Nickel (Ni), an environmental health hazard, is nephrotoxic to humans, but the exact mechanism is unknown. This study aims to identify whether nephrotoxicity is associated with Autophagy. Here, nickel chloride (NiCl₂) increased Autophagy in TCMK-1 cells. NiCl₂ induces Autophagy through Akt and AMPK/mTOR pathways. Next, oxidative stress was investigated in NiCl₂-induced Autophagy. The findings demonstrated that the antioxidant (NAC) or mitochondrial targeted antioxidant (Mito-TEMPO) attenuated NiCl₂-induced Autophagy, reversed the influence on AMPK-mTOR and Akt pathways.
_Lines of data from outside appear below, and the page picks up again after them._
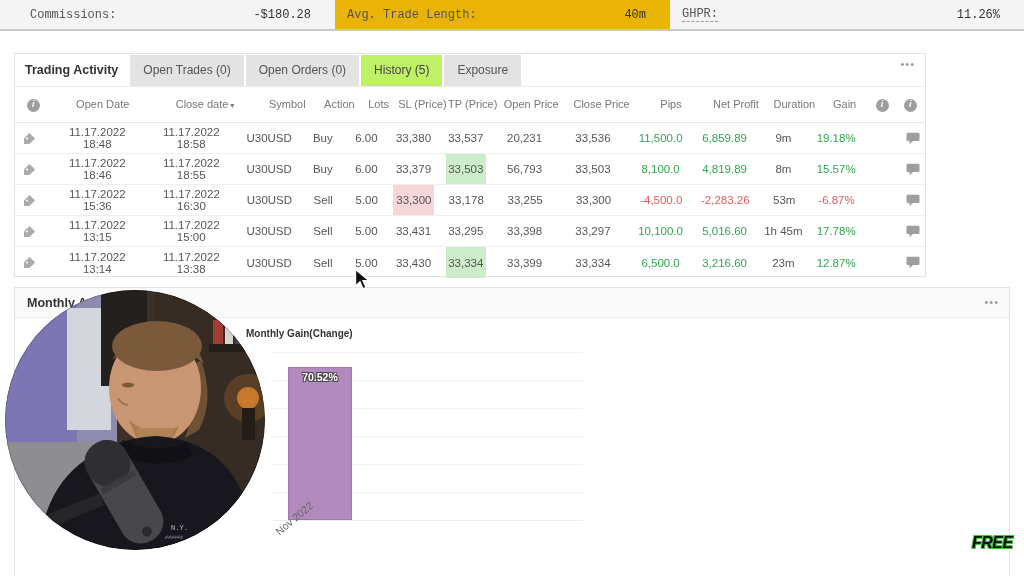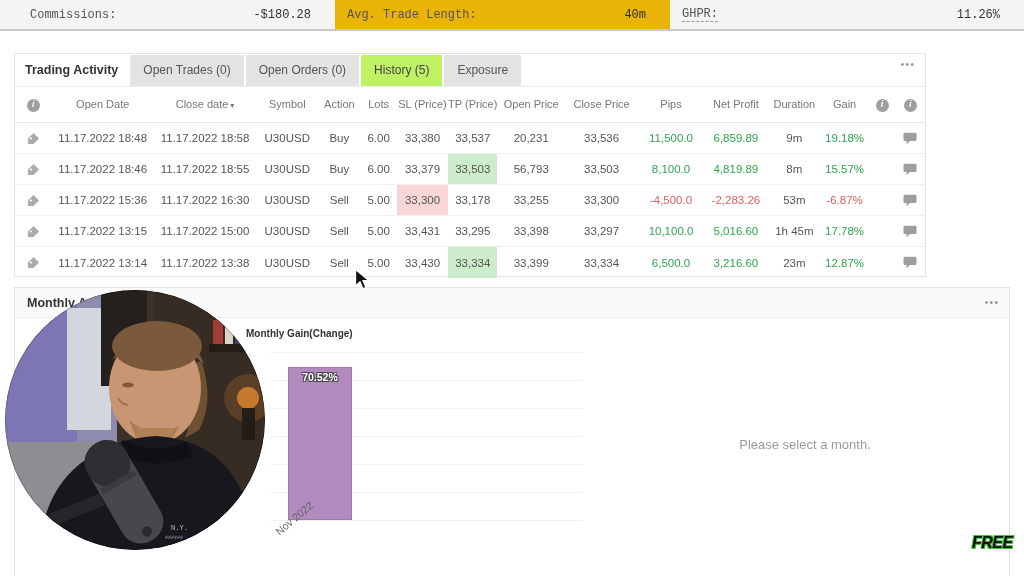--- a/index.html
+++ b/index.html
@@ -36,7 +36,7 @@
   
   .thead { display:flex; align-items:center; height:36px; border-bottom:1px solid #e8e8e8; }
   .thead .th { font-size:11px; color:#777; text-align:center; line-height:1.25; }
-  .trow  { display:flex; align-items:center; height:31px; border-bottom:1px solid #efefef; }
+  .trow  { display:flex; align-items:center; height:31px; border-bottom:1px solid #efefef;gap:12px; }
   .trow:last-child { border-bottom:none; }
   .td { font-size:11.5px; color:#555; text-align:center; height:100%;
         display:flex; align-items:center; justify-content:center; }

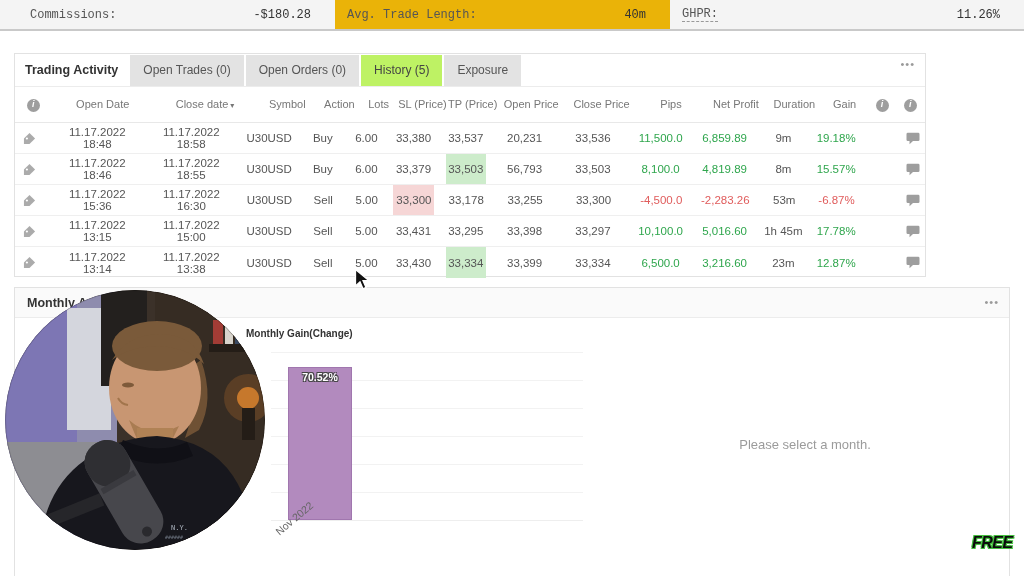--- a/index.html
+++ b/index.html
@@ -283,7 +283,6 @@
     </div>
     <div class="x-label">Nov 2022</div>
   </div>
-  <div class="placeholder">Please select a month.</div>
 </div>
 
 <div class="webcam">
Additionally, our study examined the role of Autophagy in NiCl₂-induced nephrotoxicity. Autophagy inhibition with 3-MA could inhibit cell viability and increase Apoptosis in the TCMK-1 cells, however, Autophagy promotion with rapamycin relieved cytotoxicity and decreased Apoptosis. Additionally, co-treatment with Z-VAD-FMK reduced cytotoxicity, but did not affect Autophagy. Besides, NiCl₂ can increase the level of Mitophagy in vivo and vitro. Mitophagy inhibition could inhibit cell viability and increase Apoptosis in the TCMK-1 cells, whereas, promotion of Mitophagy could increase cell viability and decrease Apoptosis. In summary, above-mentioned results showed that NiCl₂ induces Autophagy in TCMK-1 cells through oxidative stress-dependent AMPK/AKT-mTOR pathway, Autophagy plays a role in reducing NiCl₂-induced renal toxicity, and a major mechanism in autophagy's inhibitory effect on NiCl₂-induced Apoptosis may be Mitophagy.

Apoptosis; Autophagy; Kidney; Mitophagy; Nickel.